> About this exercise
Using the records below, write out again exactly the lines that begin at the line containing "[36,301,179,320] Desription: ->" and end at the line containing "[708,219,864,238] brutefrocing ->", and no other lines.

> Data for analysis
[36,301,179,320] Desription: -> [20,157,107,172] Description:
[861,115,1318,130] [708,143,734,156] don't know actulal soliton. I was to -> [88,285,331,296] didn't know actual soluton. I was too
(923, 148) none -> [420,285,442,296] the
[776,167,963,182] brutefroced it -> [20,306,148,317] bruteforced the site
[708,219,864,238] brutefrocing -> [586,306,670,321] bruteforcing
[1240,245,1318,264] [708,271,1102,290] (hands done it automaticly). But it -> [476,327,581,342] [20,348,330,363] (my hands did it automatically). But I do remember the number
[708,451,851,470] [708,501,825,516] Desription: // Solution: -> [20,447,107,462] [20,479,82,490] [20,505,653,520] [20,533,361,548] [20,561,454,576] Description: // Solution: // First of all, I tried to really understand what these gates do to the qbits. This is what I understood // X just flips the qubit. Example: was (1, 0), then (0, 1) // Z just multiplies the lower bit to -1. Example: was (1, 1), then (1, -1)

==

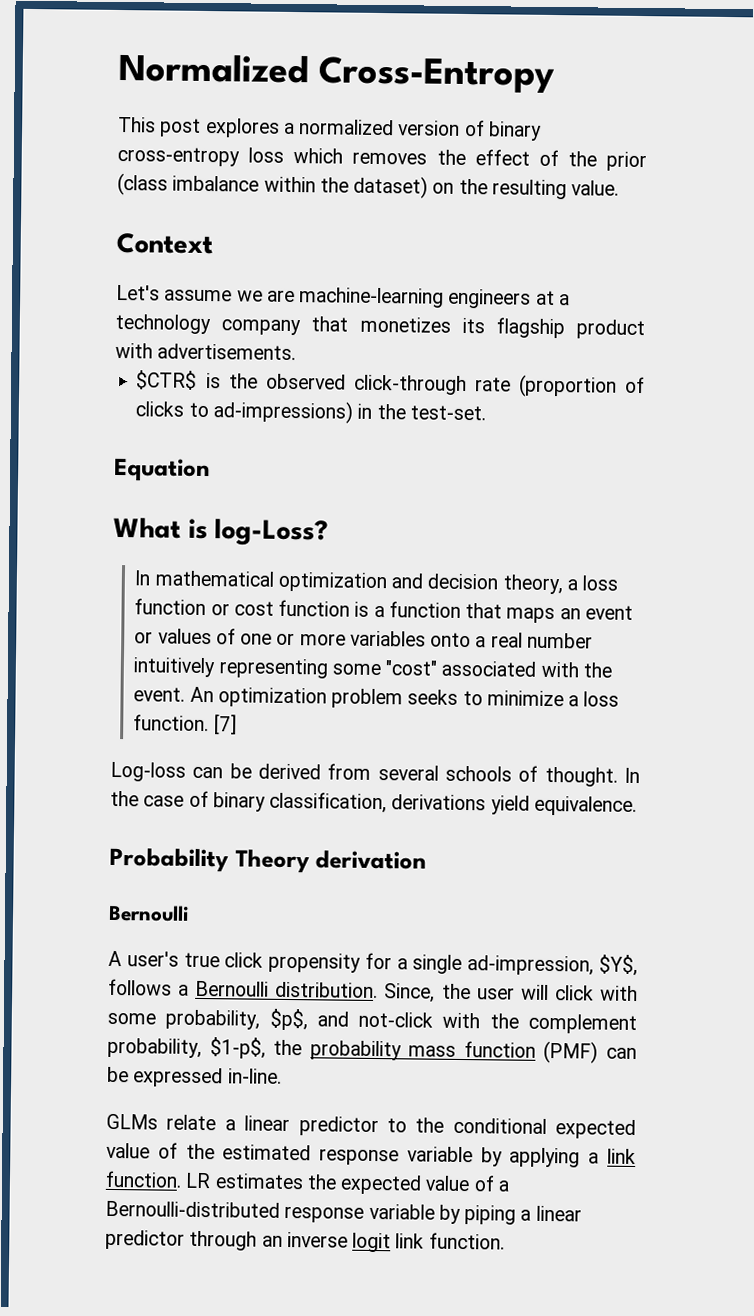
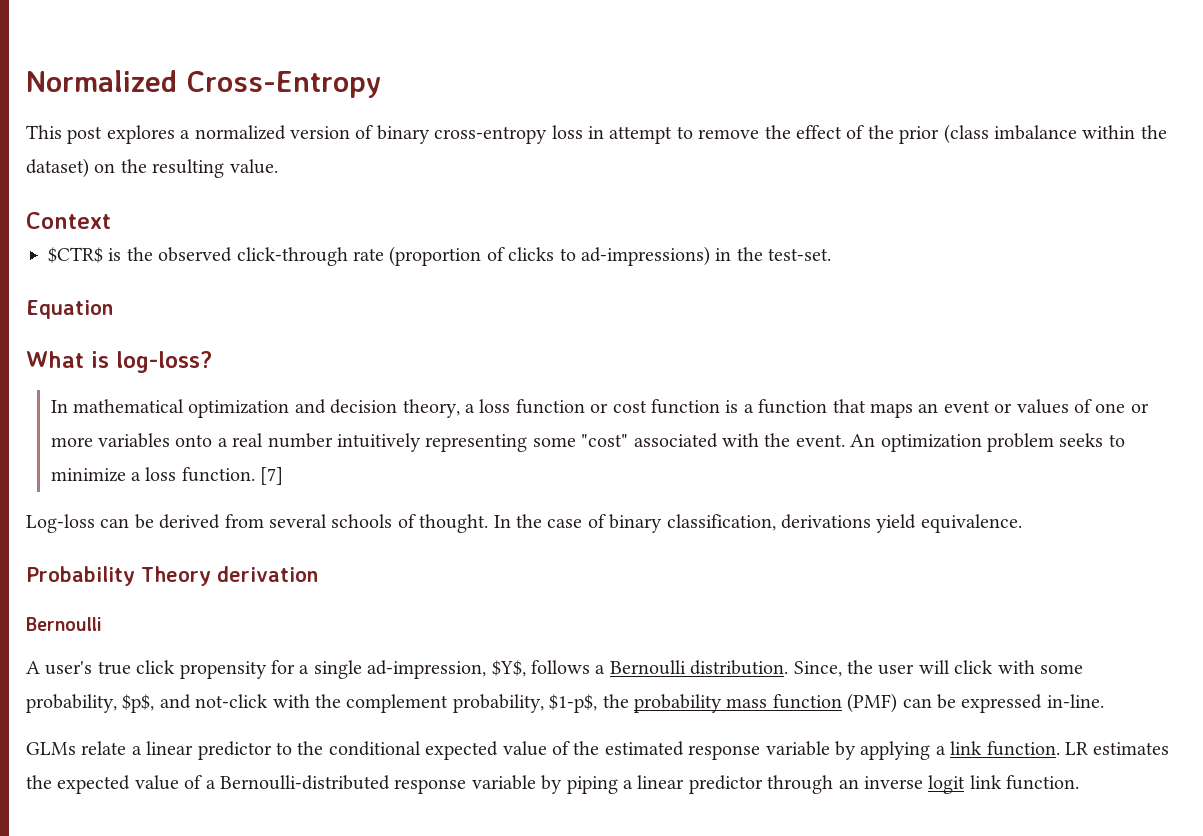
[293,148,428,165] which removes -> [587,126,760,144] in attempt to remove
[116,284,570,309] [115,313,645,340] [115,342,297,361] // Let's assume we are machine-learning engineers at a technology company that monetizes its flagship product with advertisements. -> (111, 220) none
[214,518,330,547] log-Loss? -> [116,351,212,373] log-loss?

...

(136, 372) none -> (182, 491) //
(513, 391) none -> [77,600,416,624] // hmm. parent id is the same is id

> Expected output
[36,301,179,320] Desription: -> [20,157,107,172] Description:
[861,115,1318,130] [708,143,734,156] don't know actulal soliton. I was to -> [88,285,331,296] didn't know actual soluton. I was too
(923, 148) none -> [420,285,442,296] the
[776,167,963,182] brutefroced it -> [20,306,148,317] bruteforced the site
[708,219,864,238] brutefrocing -> [586,306,670,321] bruteforcing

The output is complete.